I just wanna note from the outset that in the vast majority of trials such as this, some of the evidence in Exhibit 128, along with many other items of evidence that have already been admitted in this case, generally are not needed and may not be offered and may not be properly proffered because in most of these trials that I presided over -- and actually all of them maybe but this one -- the defendants have entered into stipulations that make such -- certain evidence unnecessary.
Here, we of course have a couple Old Chief stipulations but we don’t have any other stipulations. And as a result of that, the government has to meet its burden; and the burden it has to meet is -- requires additional evidence that normally doesn’t have to come in so I’m just gonna note that. So given the circumstances here, the government feels compelled and I’m -- I’m compelled to consider evidence that many times doesn’t need -- doesn’t need to be considered and doesn’t need to be put into evidence.
. . . . Although it would have been optimal if the government had provided the exhibit before the day before trial, there are reasons why they did not.
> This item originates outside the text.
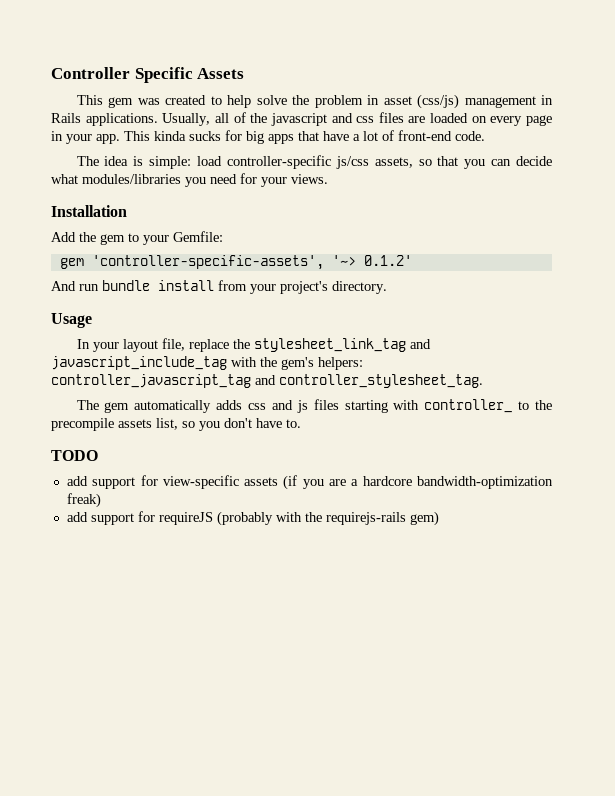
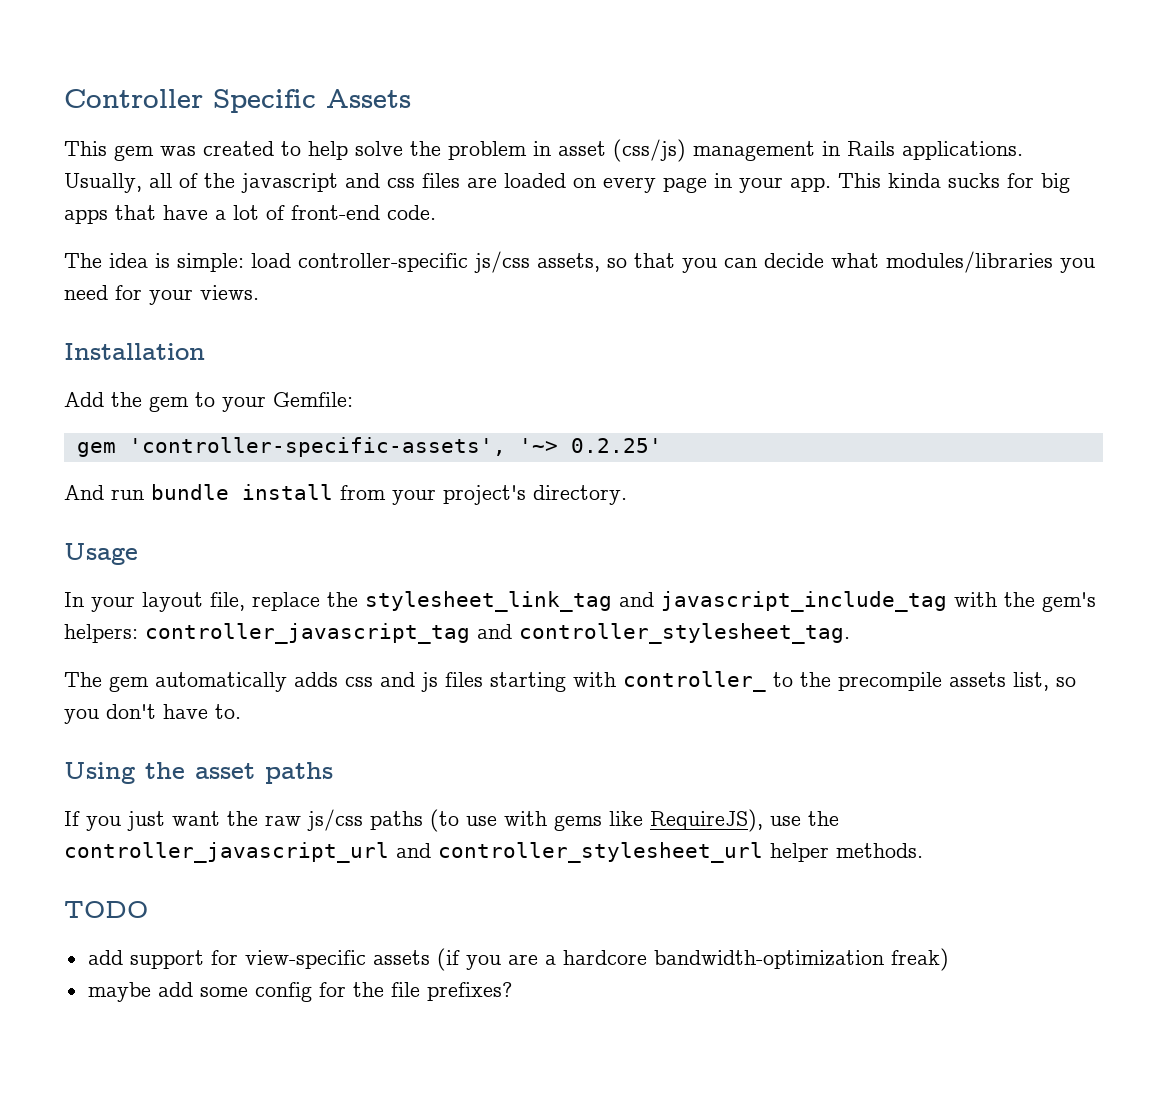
[363,255,412,266] 0.1.2' -> [570,438,662,453] 0.2.25'
(301, 423) none -> [64,762,333,784] [64,809,839,832] [64,842,923,863] // Using the asset paths // If you just want the raw js/css paths (to use with gems like RequireJS), use the controller_javascript_url and controller_stylesheet_url helper methods.
[66,511,439,526] add support for requireJS (probably with the requirejs-rails gem) -> [87,982,512,1002] maybe add some config for the file prefixes?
And since it was simply the compilation of evidence already provided, I don’t find any prejudice there anyway.
Finally, the last thing I wanna talk about with regard to this. Over the weekend I looked at the exhibits again. . . . [T]he notice of the funeral that was on [slide] 56. I have decided to ask that that slide be removed in addition to the other ones I already stated.
-18- The government agreed to remove the slide. The district court concluded:
So there’s my -- that’s all I have to say on that. Okay. So given that, that is my ruling. I’ve already spent a lot of court time on this exhibit, and everyone’s had an opportunity to address this issue numerous times so I don’t intend to -- to spend any more time on that so -- but I wanna do ask if there’s anything besides that issue that the -- that we need to address before bringing in this jury and continuing this trial.
(emphasis added). Defendants mentioned their previous hearsay objections, which the district court found did not affect its ruling. The defendants still neither invoked Bell nor requested a Bell ruling. The four slides were blacked out.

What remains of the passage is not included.